> [TASK STATEMENT]:
Scan the records below for lines with the word "server", then state how many you find and nothing else.

> [DATA SUPPLIED]:
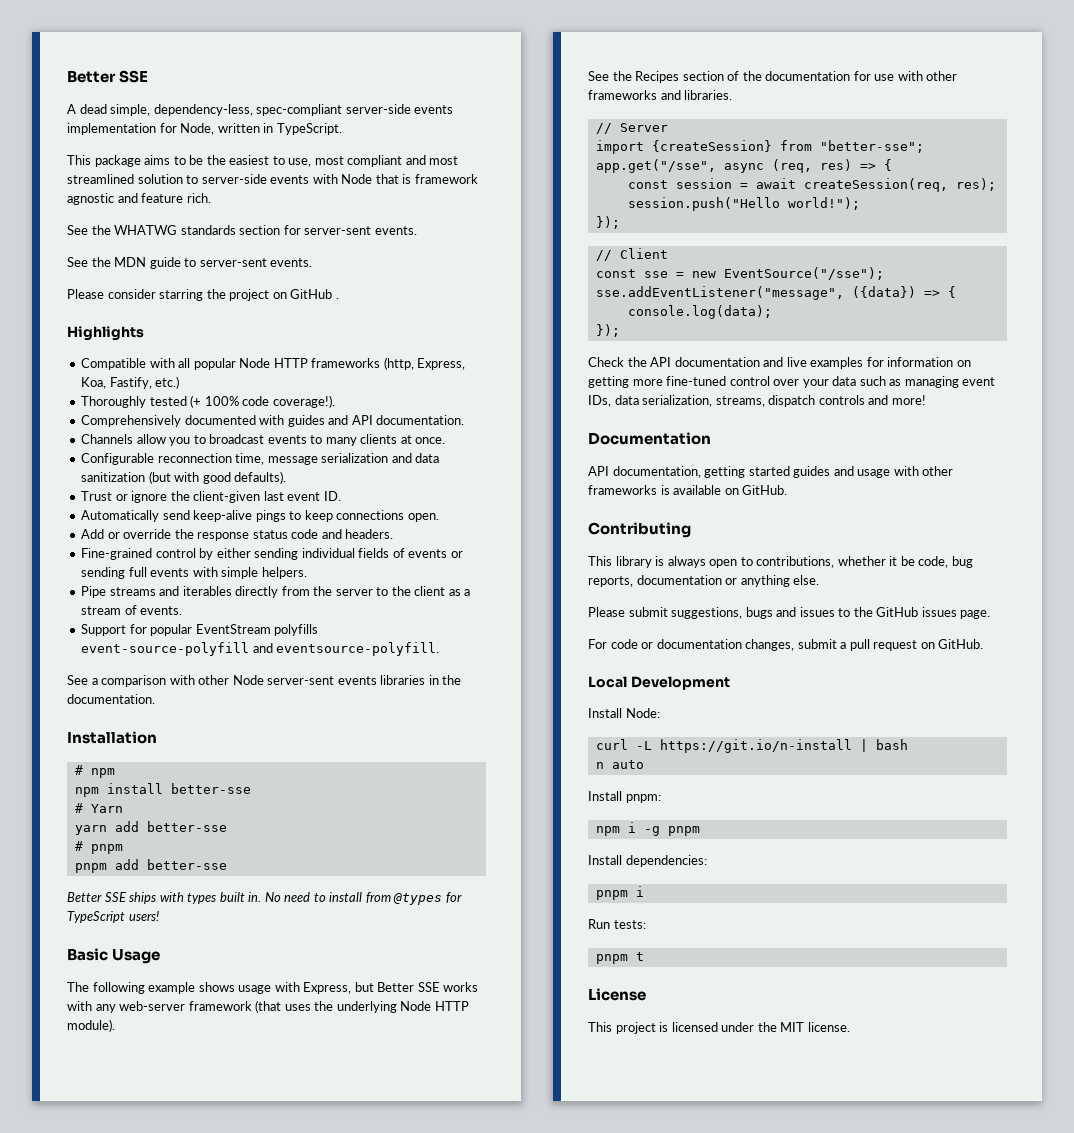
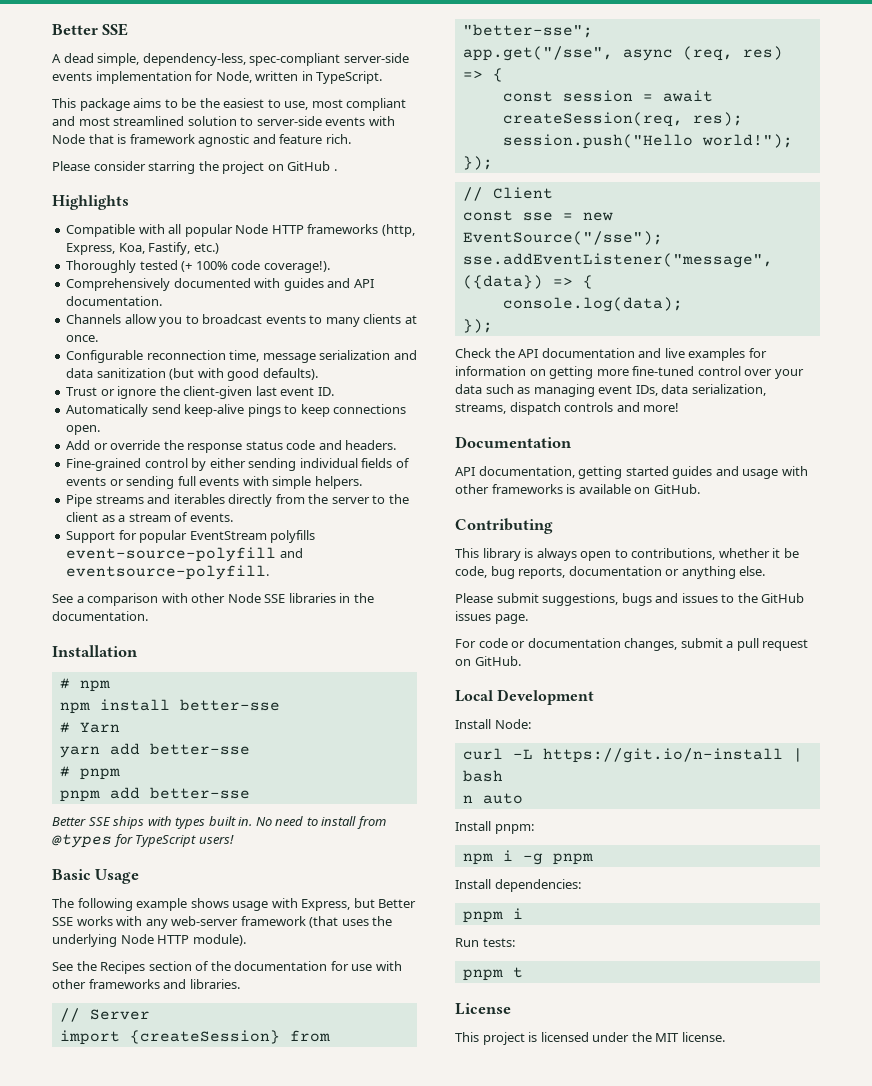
[67,225,417,235] [67,257,313,269] // See the WHATWG standards section for server-sent events. // See the MDN guide to server-sent events. -> (351, 139) none
[267,676,377,685] server-sent events -> [264,594,286,603] SSE

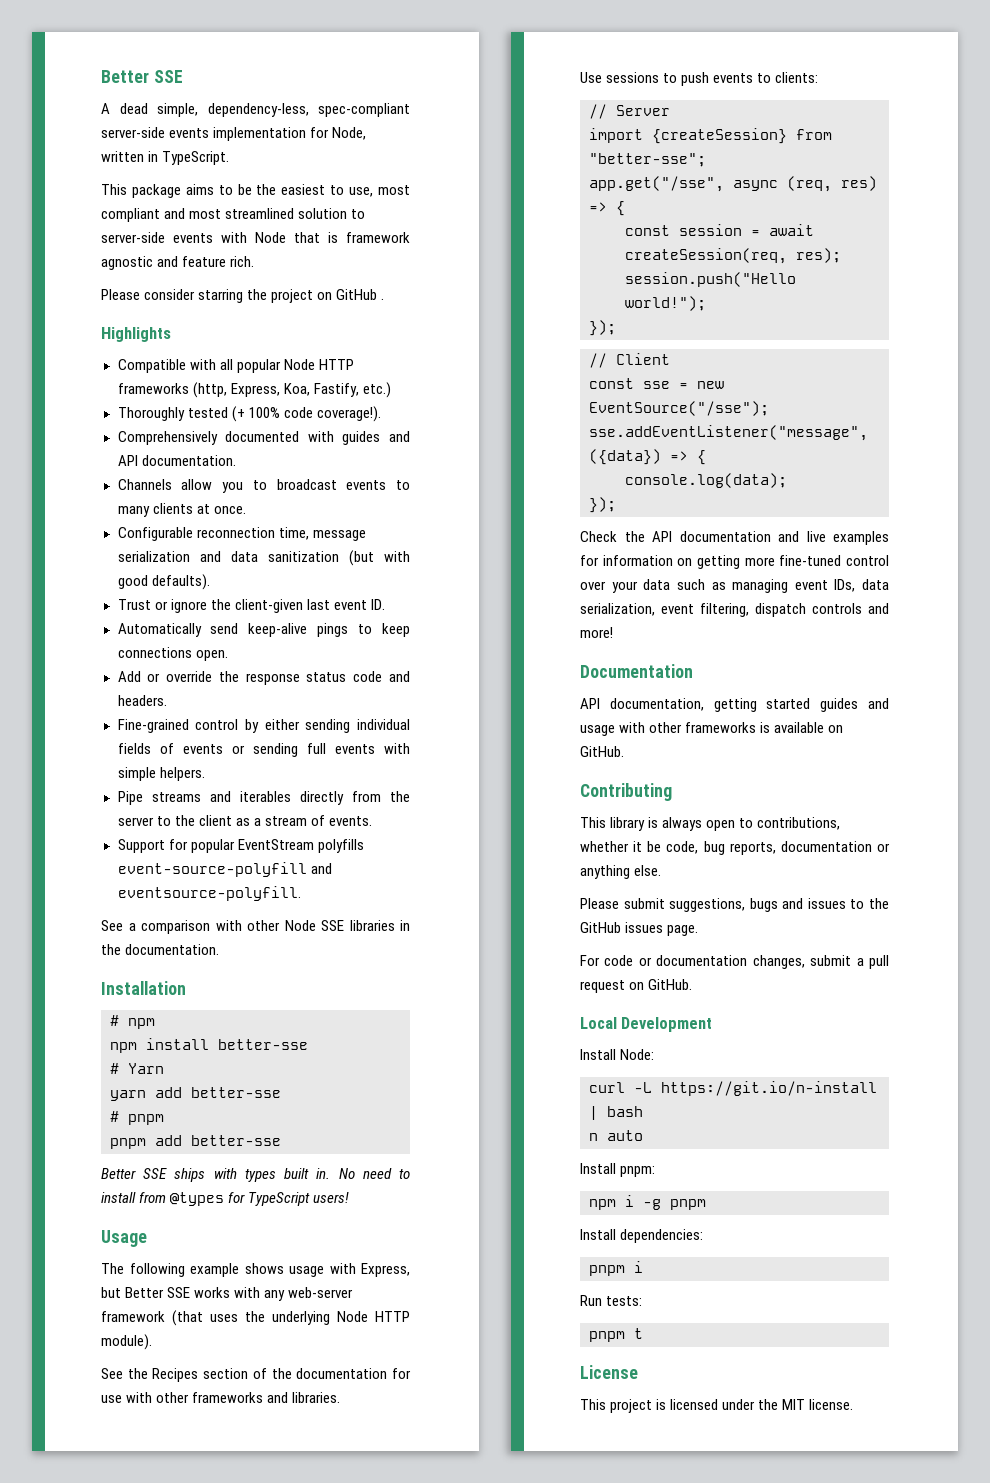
[52,869,91,880] Basic -> (350, 1197) none
(240, 984) none -> [580,72,819,86] // Use sessions to push events to clients:
[455,403,506,414] streams, -> [661,603,749,617] event filtering,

> [WRITTEN ANSWER]:
2